*Task objective:* Find all lines with the word "avocado" in the material, then copy them.

*Working data:*

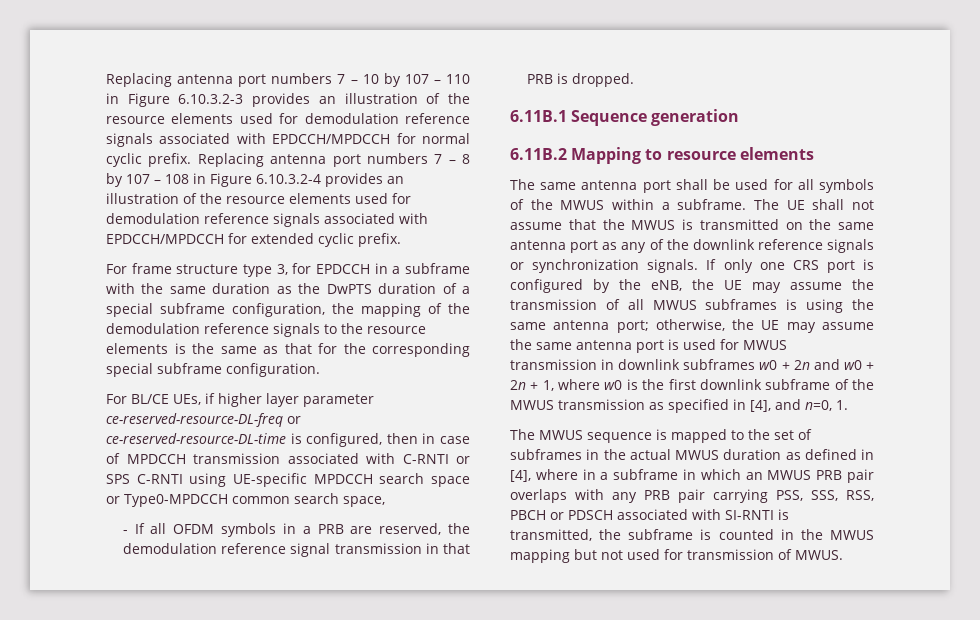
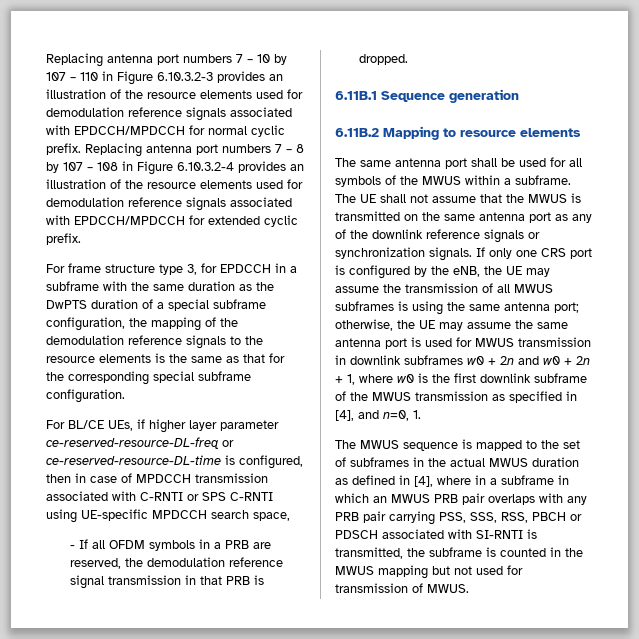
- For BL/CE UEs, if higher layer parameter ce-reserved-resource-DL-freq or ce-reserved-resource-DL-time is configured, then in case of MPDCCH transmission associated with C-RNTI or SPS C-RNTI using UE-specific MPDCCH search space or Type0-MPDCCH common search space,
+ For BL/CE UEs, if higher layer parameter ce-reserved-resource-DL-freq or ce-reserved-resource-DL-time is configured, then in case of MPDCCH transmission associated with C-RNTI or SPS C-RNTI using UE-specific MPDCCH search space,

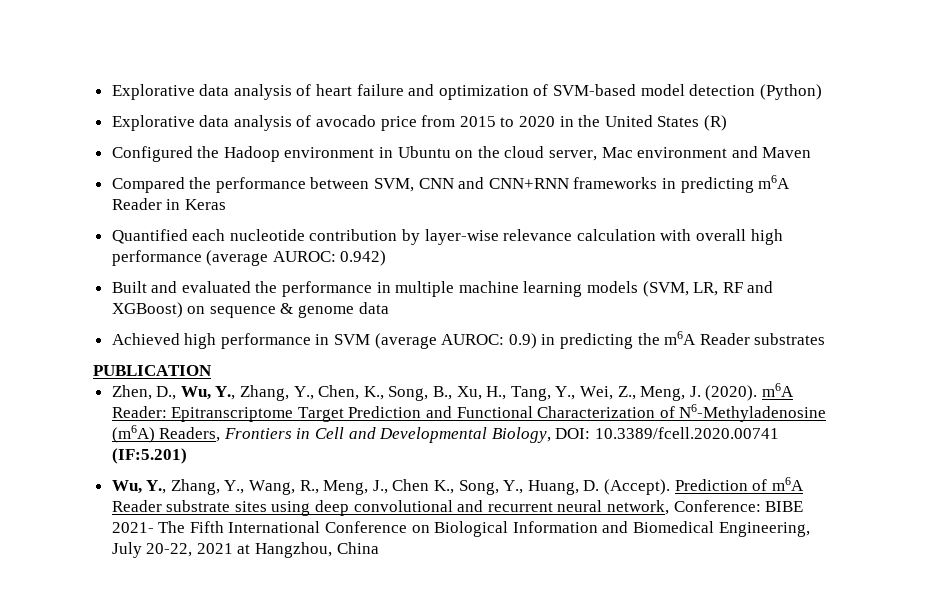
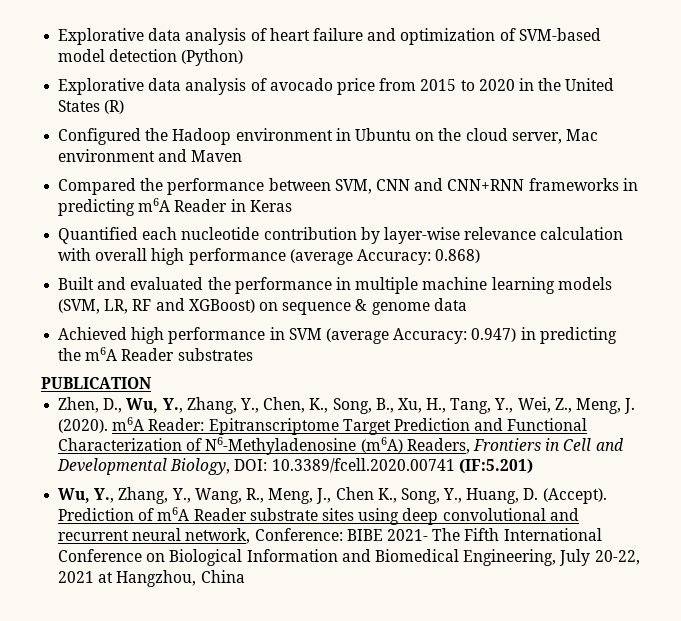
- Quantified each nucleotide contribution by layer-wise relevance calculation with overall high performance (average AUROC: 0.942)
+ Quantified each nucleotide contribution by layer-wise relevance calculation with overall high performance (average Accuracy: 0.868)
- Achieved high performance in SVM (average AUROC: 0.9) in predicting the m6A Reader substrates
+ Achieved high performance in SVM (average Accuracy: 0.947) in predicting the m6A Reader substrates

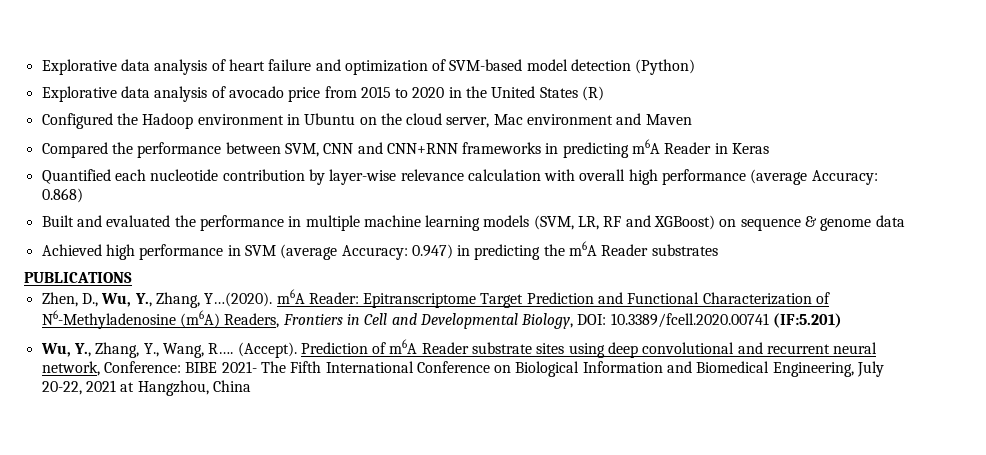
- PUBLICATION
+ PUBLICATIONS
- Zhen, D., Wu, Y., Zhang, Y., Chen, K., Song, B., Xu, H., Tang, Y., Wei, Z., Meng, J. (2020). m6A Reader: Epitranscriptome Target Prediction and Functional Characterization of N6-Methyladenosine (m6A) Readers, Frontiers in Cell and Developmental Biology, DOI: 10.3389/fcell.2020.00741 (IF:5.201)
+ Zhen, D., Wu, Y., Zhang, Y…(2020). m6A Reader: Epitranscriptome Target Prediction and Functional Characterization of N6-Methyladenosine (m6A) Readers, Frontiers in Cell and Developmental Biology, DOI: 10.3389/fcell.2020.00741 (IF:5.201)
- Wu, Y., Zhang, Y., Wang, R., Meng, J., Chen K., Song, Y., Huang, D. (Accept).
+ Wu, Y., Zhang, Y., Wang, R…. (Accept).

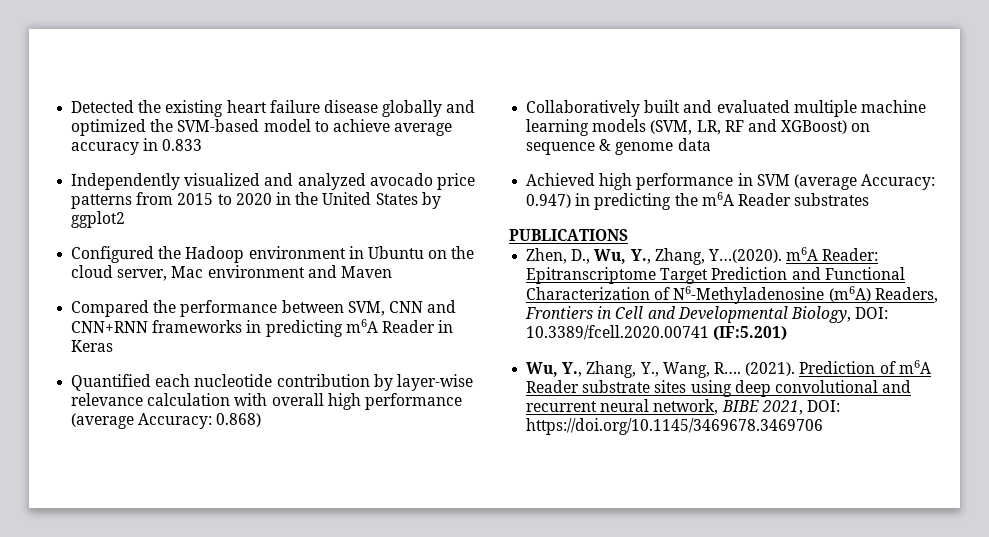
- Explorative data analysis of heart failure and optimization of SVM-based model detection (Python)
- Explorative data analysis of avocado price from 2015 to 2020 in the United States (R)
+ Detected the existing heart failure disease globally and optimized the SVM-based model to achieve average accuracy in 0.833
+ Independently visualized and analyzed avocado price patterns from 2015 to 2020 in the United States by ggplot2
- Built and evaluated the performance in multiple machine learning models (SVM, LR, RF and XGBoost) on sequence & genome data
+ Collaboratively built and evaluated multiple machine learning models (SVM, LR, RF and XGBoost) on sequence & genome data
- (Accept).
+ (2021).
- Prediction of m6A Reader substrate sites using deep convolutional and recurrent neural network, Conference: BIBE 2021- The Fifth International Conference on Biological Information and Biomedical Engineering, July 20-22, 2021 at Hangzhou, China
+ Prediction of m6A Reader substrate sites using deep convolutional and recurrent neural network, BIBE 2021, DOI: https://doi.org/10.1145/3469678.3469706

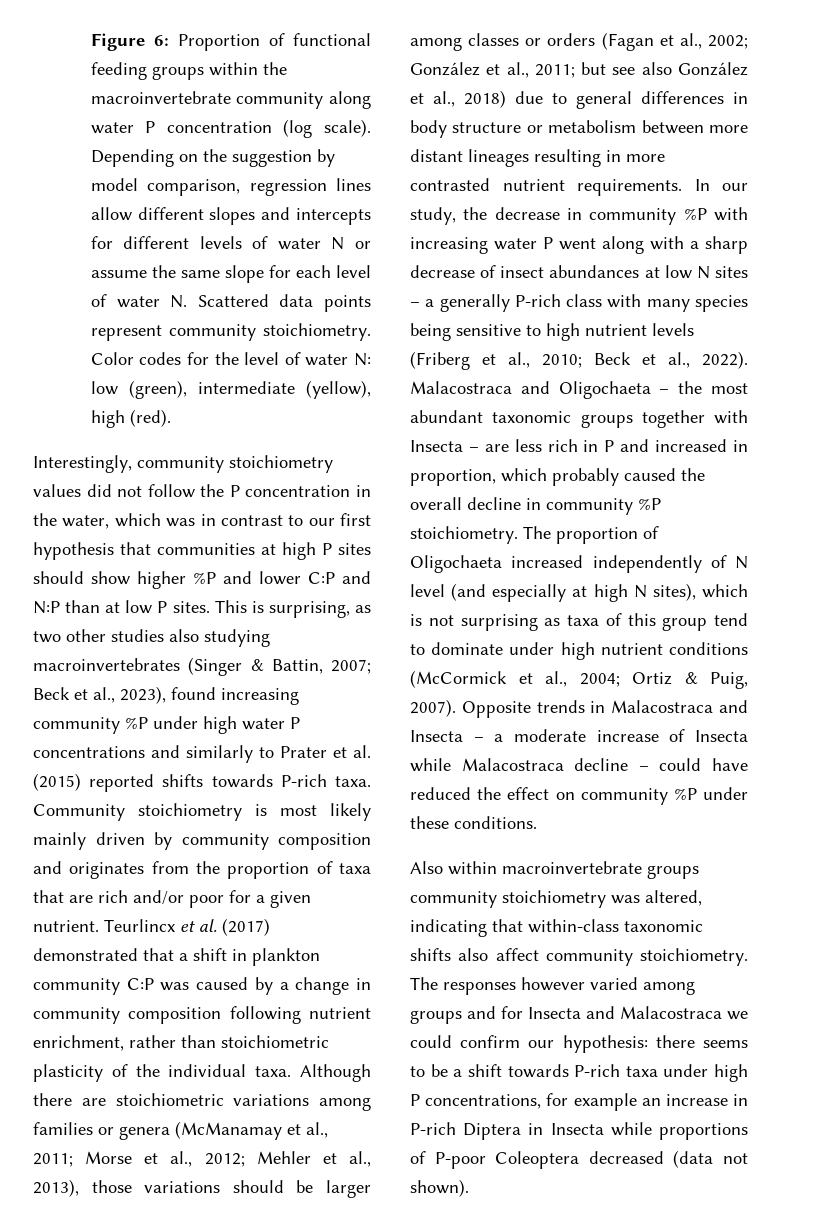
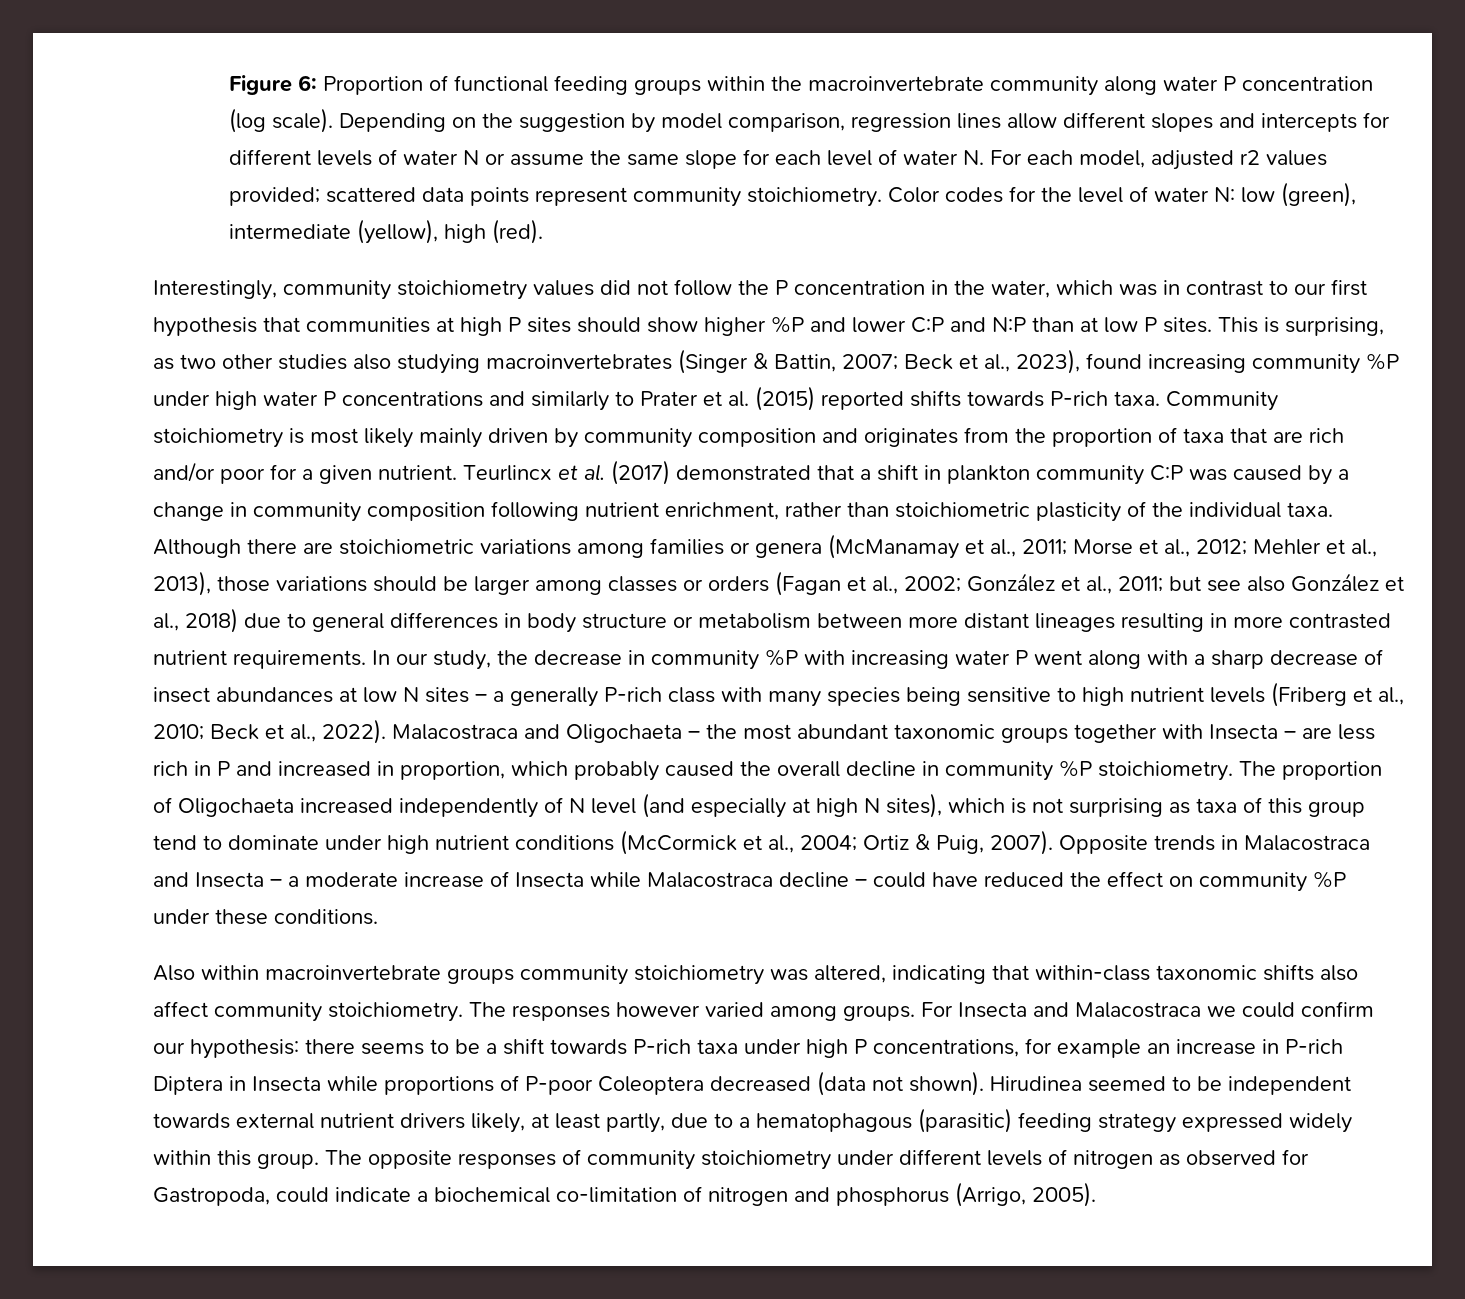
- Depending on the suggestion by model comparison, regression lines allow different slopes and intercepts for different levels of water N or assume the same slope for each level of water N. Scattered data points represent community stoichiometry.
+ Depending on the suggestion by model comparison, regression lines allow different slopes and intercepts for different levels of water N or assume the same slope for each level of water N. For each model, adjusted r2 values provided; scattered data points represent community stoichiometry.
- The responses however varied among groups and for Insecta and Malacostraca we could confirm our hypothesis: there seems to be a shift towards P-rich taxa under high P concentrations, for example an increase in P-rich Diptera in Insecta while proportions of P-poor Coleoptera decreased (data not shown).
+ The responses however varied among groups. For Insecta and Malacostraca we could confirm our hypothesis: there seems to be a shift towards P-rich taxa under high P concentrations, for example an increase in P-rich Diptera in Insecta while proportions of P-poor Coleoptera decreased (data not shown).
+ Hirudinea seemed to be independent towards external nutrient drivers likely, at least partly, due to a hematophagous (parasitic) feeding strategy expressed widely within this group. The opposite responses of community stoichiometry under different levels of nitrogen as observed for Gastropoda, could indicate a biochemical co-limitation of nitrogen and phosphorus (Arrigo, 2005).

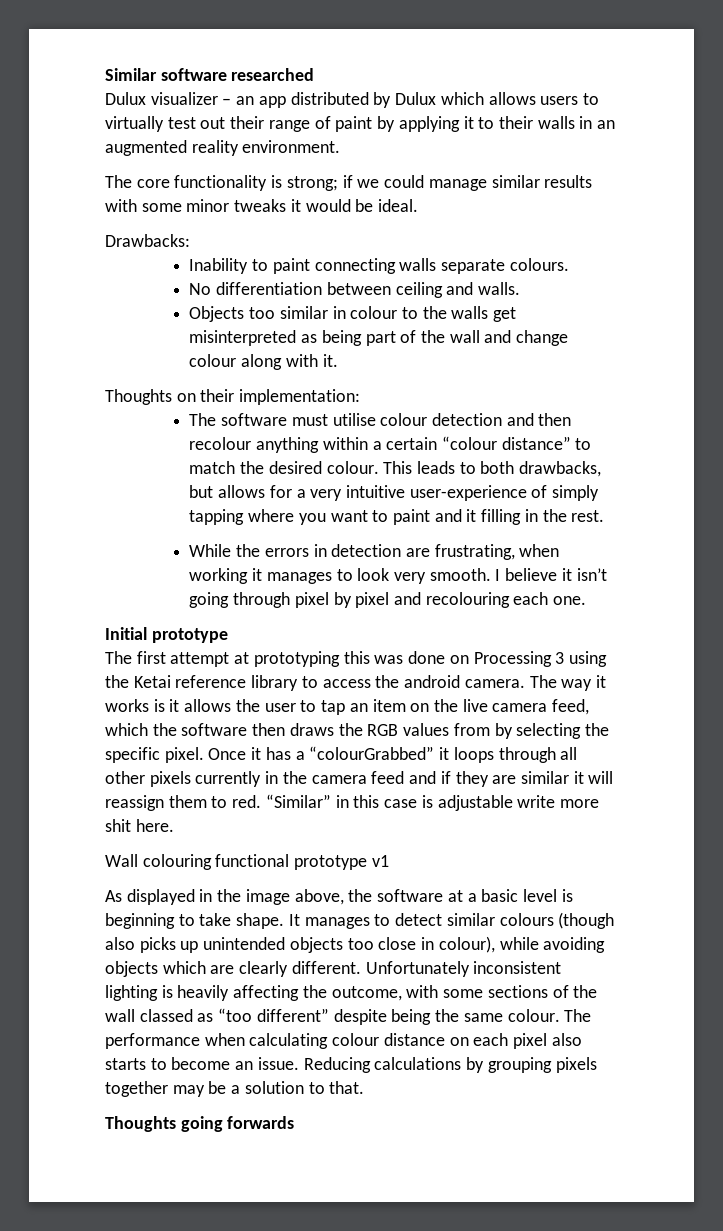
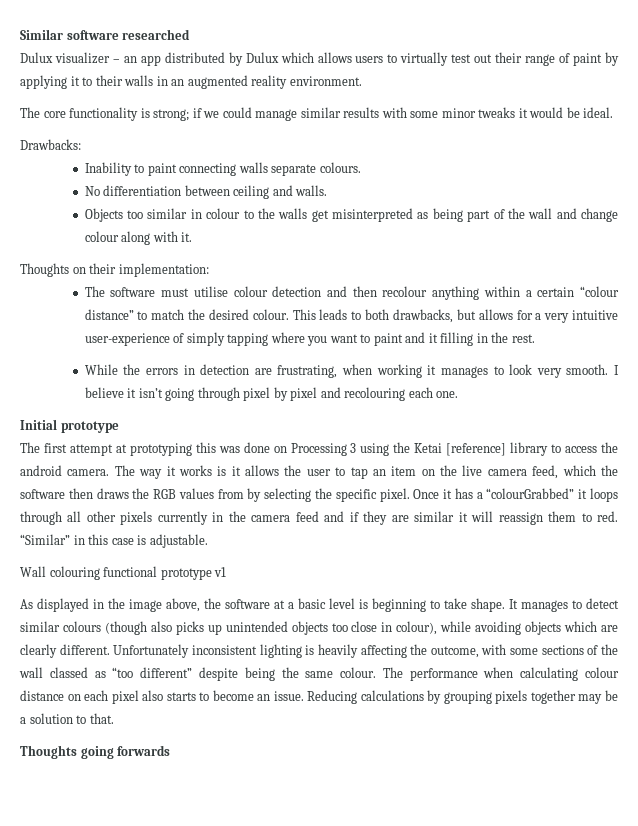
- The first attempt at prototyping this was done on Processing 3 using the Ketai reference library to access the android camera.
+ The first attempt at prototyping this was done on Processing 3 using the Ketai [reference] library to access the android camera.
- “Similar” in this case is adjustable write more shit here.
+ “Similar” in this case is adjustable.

*Result of this exercise:*
- Explorative data analysis of avocado price from 2015 to 2020 in the United States (R)
+ Independently visualized and analyzed avocado price patterns from 2015 to 2020 in the United States by ggplot2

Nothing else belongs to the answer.